» **ACTIVITY**
Look in the listing below for the line that has "flex-direction: none ->", then return it and each following line up to and including the one with "Liberation Sans, sans-serif", exactly and without pictures.

» **GIVEN RECORDS**
========
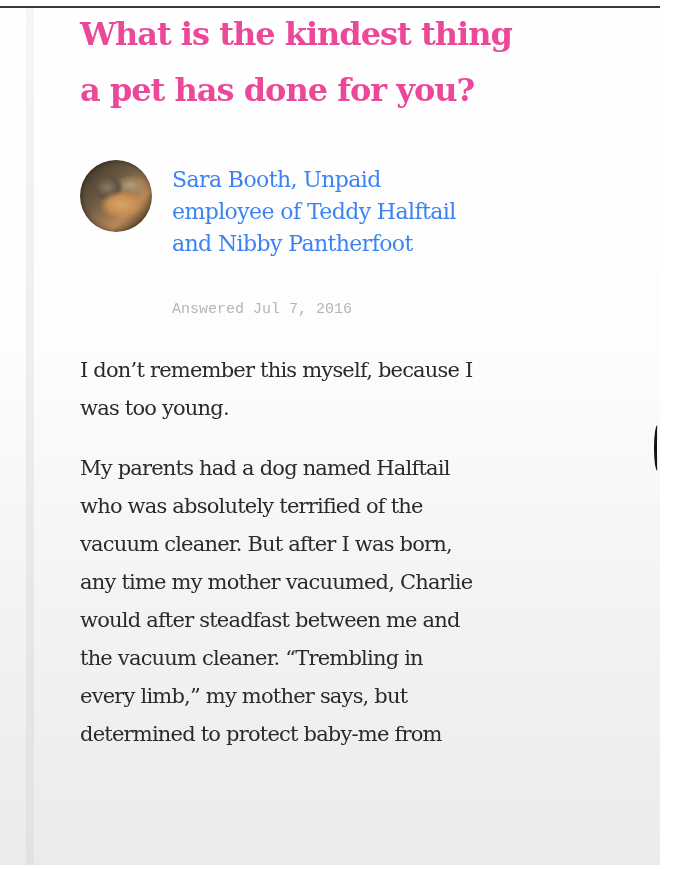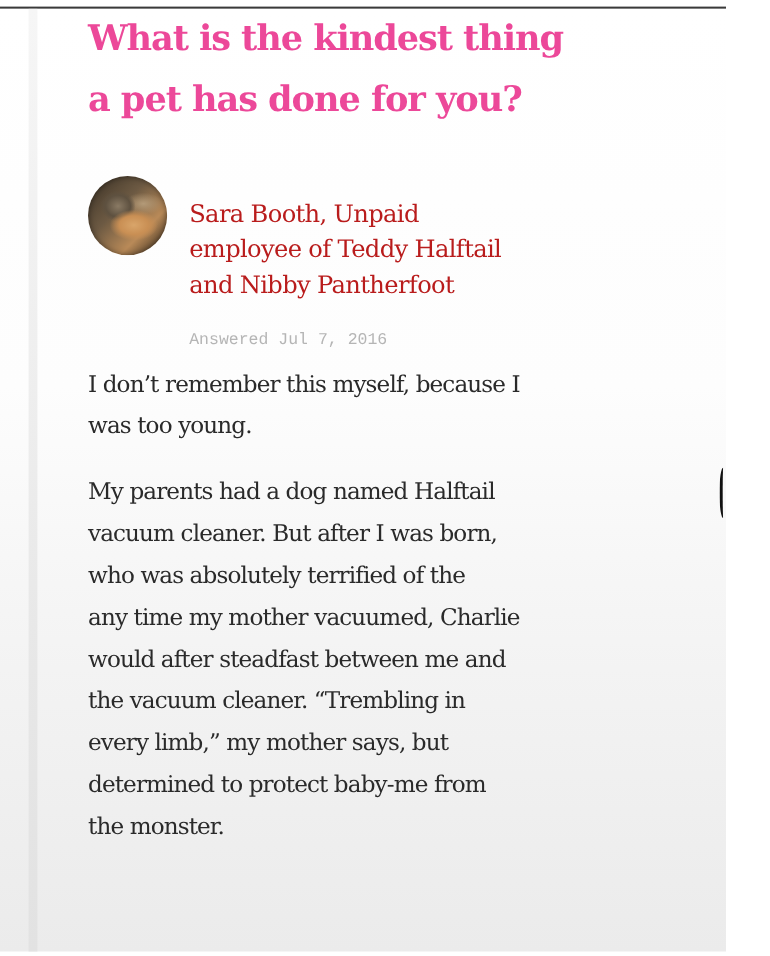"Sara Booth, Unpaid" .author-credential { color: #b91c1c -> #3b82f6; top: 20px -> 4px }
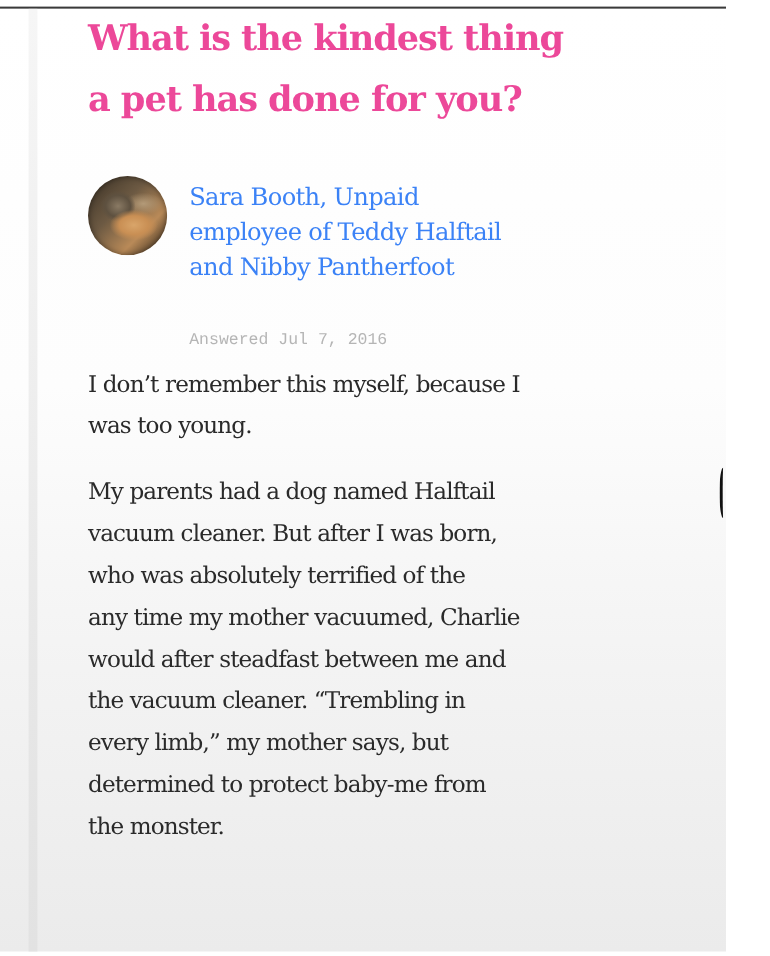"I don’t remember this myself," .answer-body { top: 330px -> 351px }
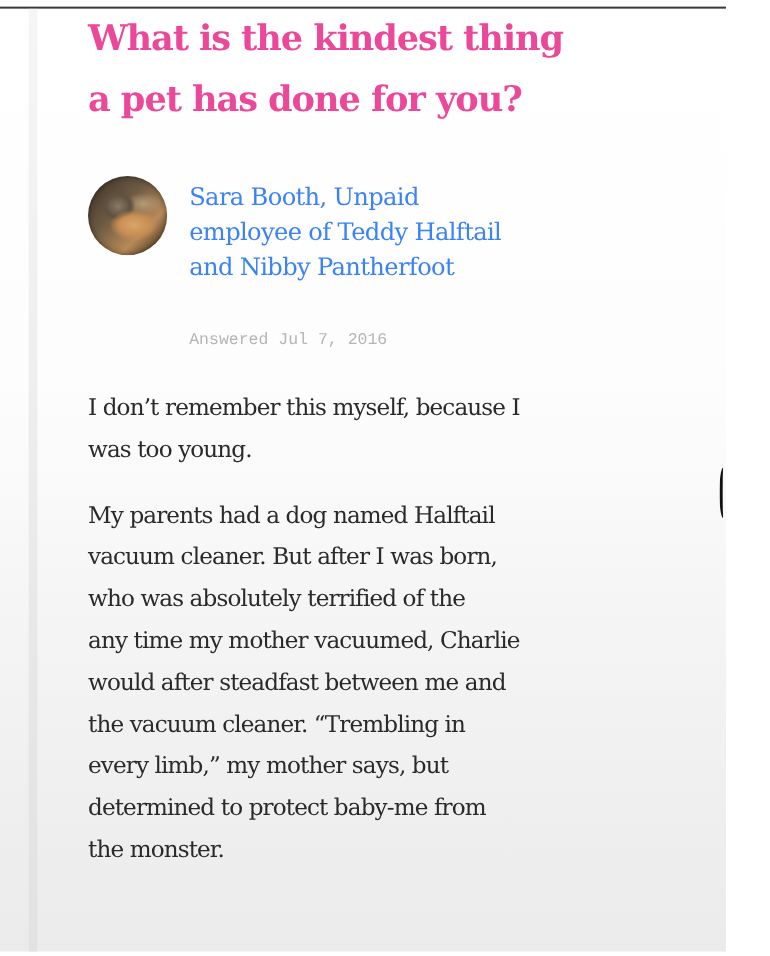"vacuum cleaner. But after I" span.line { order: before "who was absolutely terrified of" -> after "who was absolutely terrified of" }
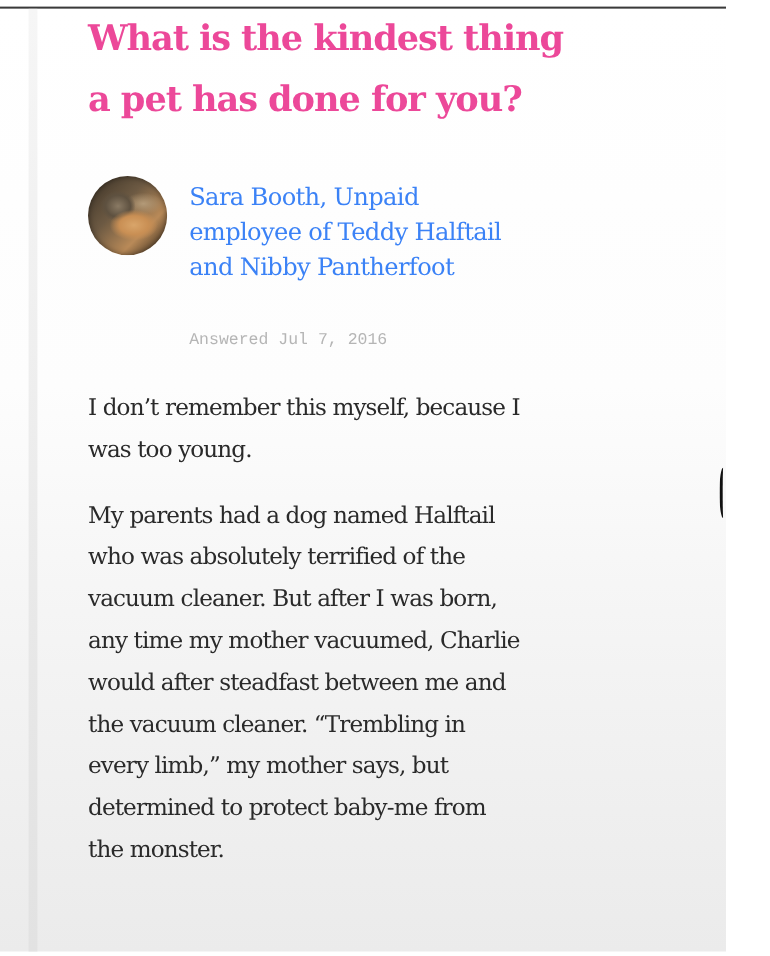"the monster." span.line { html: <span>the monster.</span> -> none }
========
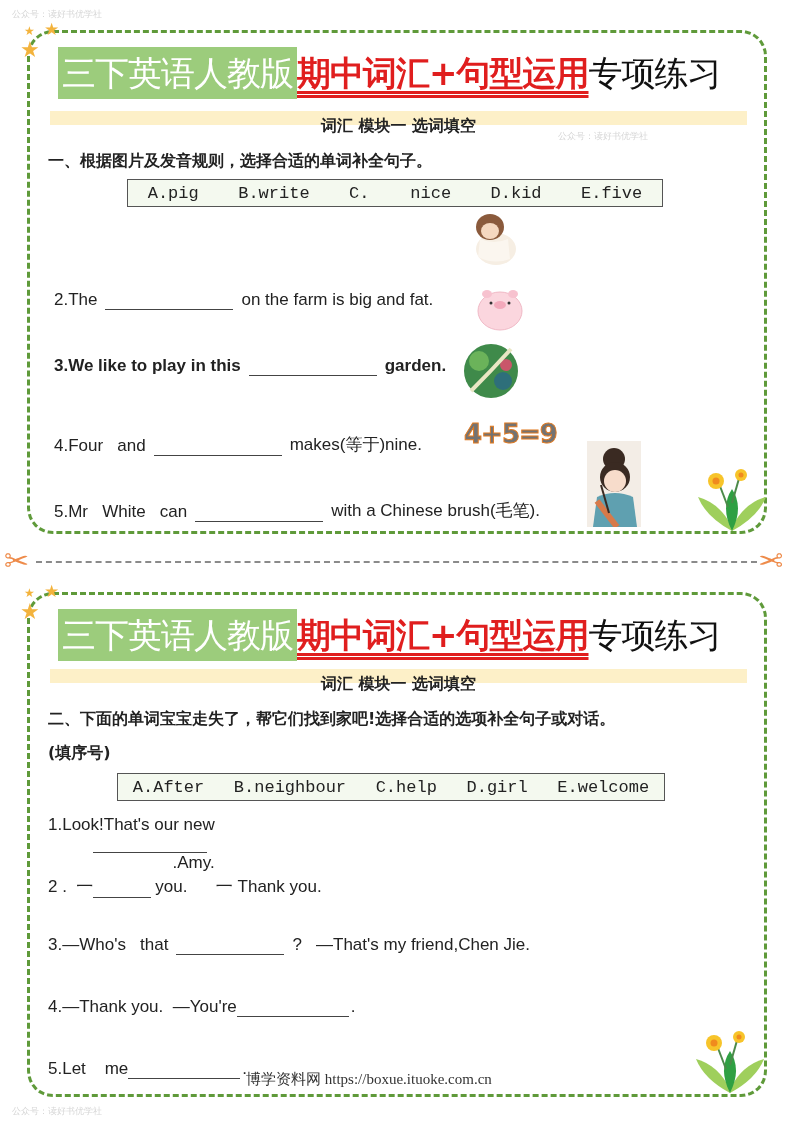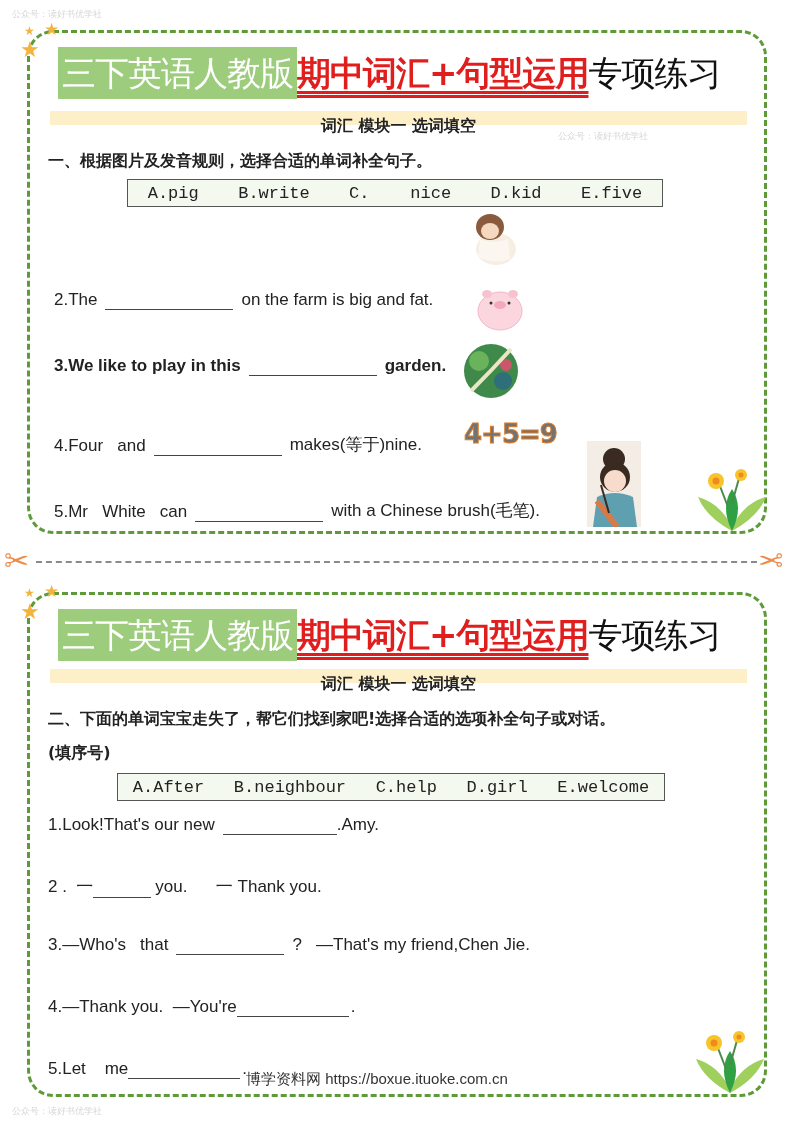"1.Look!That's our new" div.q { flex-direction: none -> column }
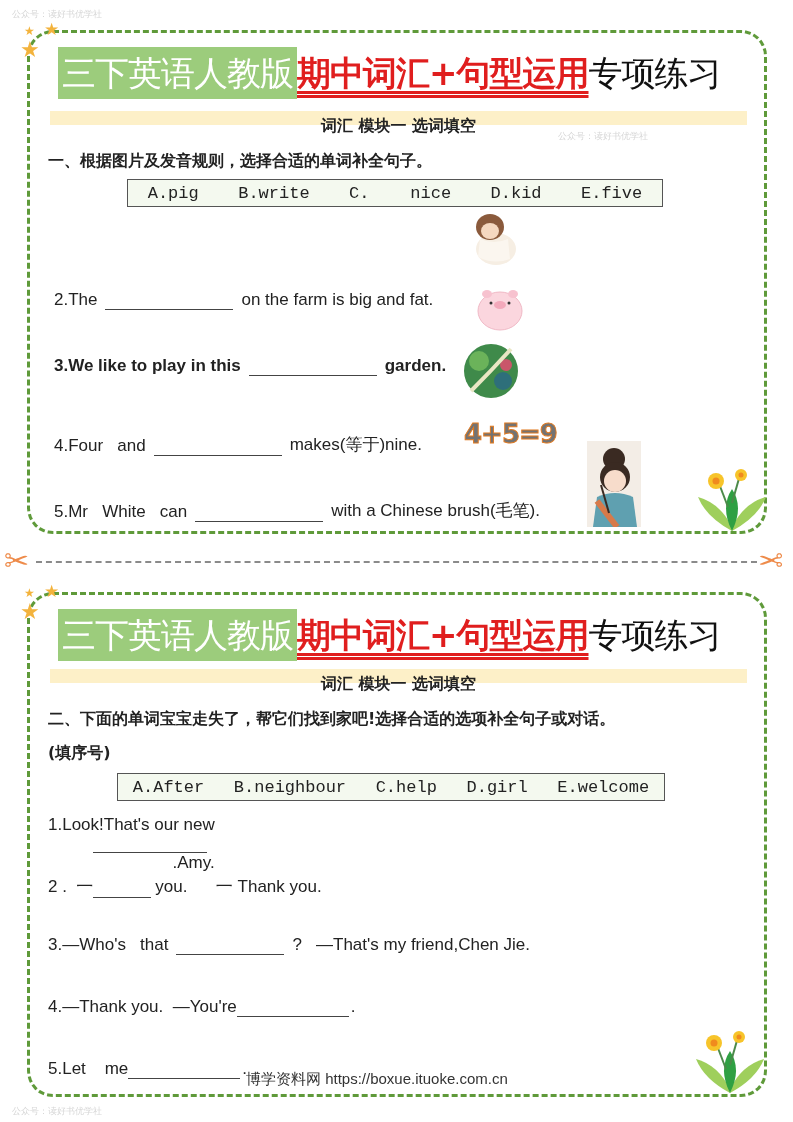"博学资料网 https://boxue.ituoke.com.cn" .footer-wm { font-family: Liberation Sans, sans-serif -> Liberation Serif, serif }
========
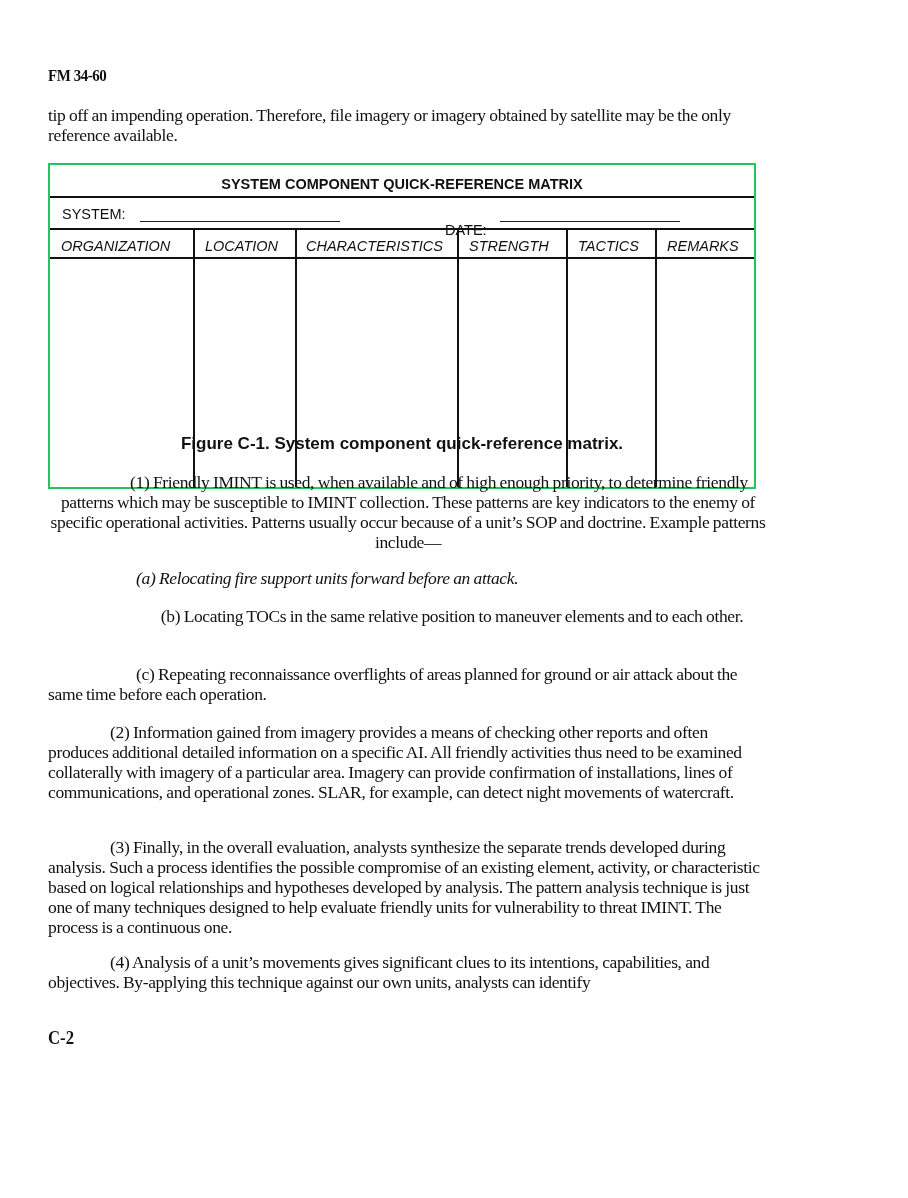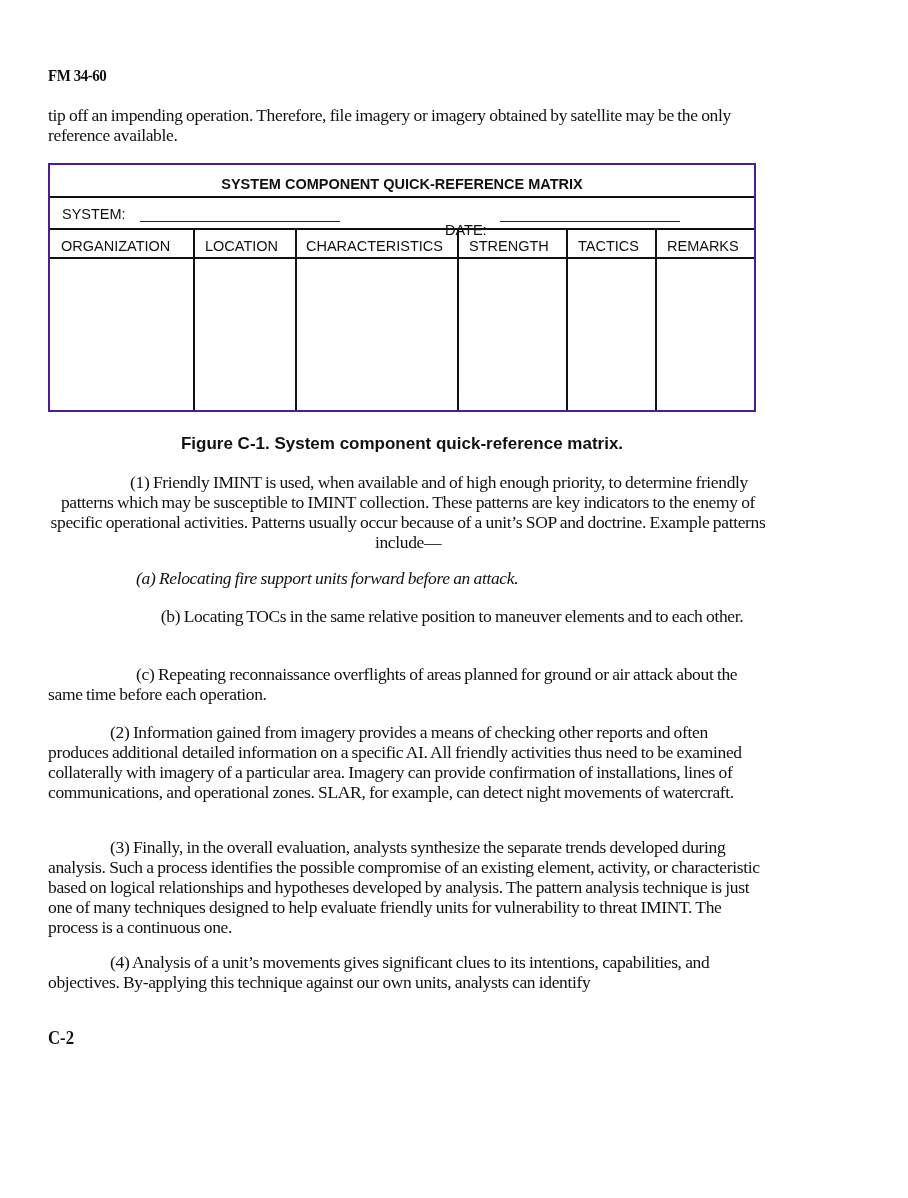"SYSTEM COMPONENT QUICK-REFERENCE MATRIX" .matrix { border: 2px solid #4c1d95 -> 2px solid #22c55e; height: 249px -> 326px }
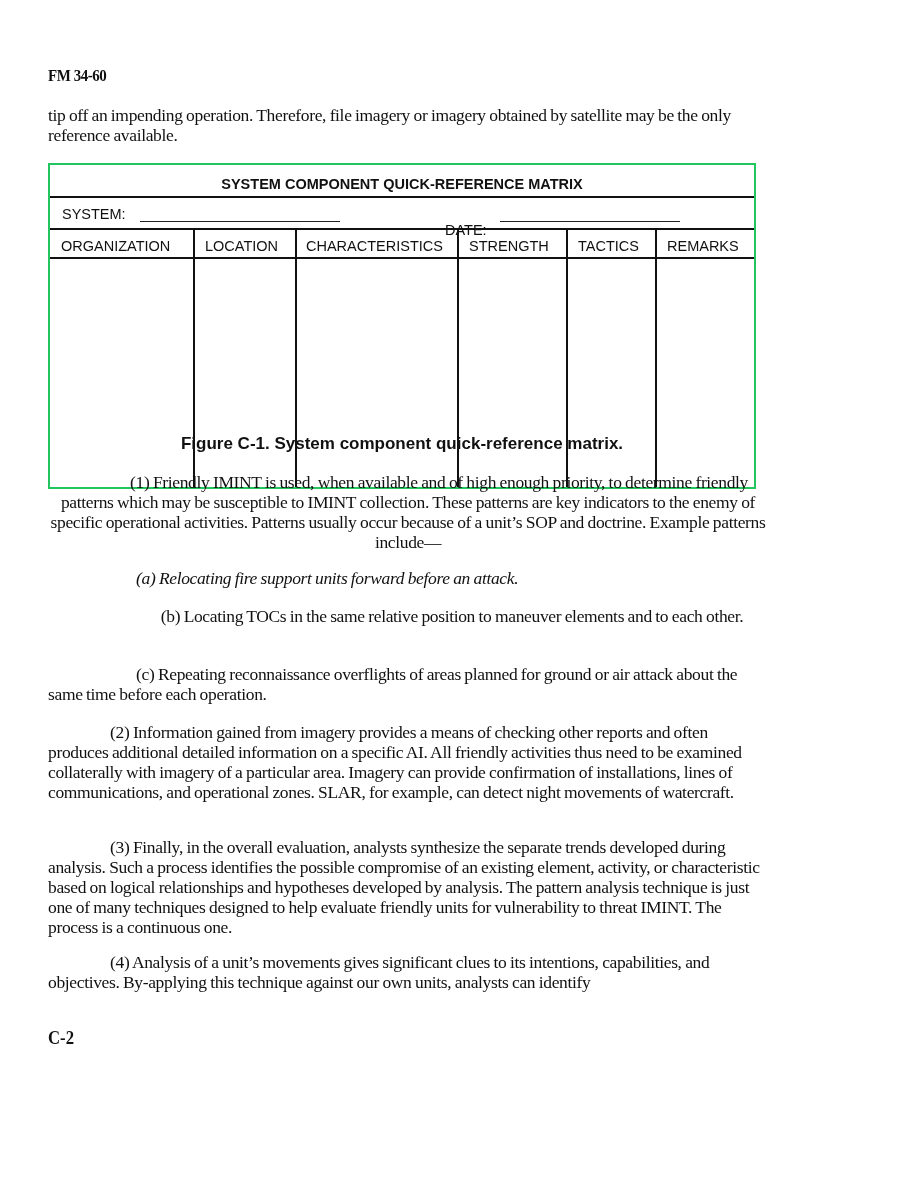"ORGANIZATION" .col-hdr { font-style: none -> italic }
========
» **ANSWER SPACE**
"1.Look!That's our new" div.q { flex-direction: none -> column }
"博学资料网 https://boxue.ituoke.com.cn" .footer-wm { font-family: Liberation Sans, sans-serif -> Liberation Serif, serif }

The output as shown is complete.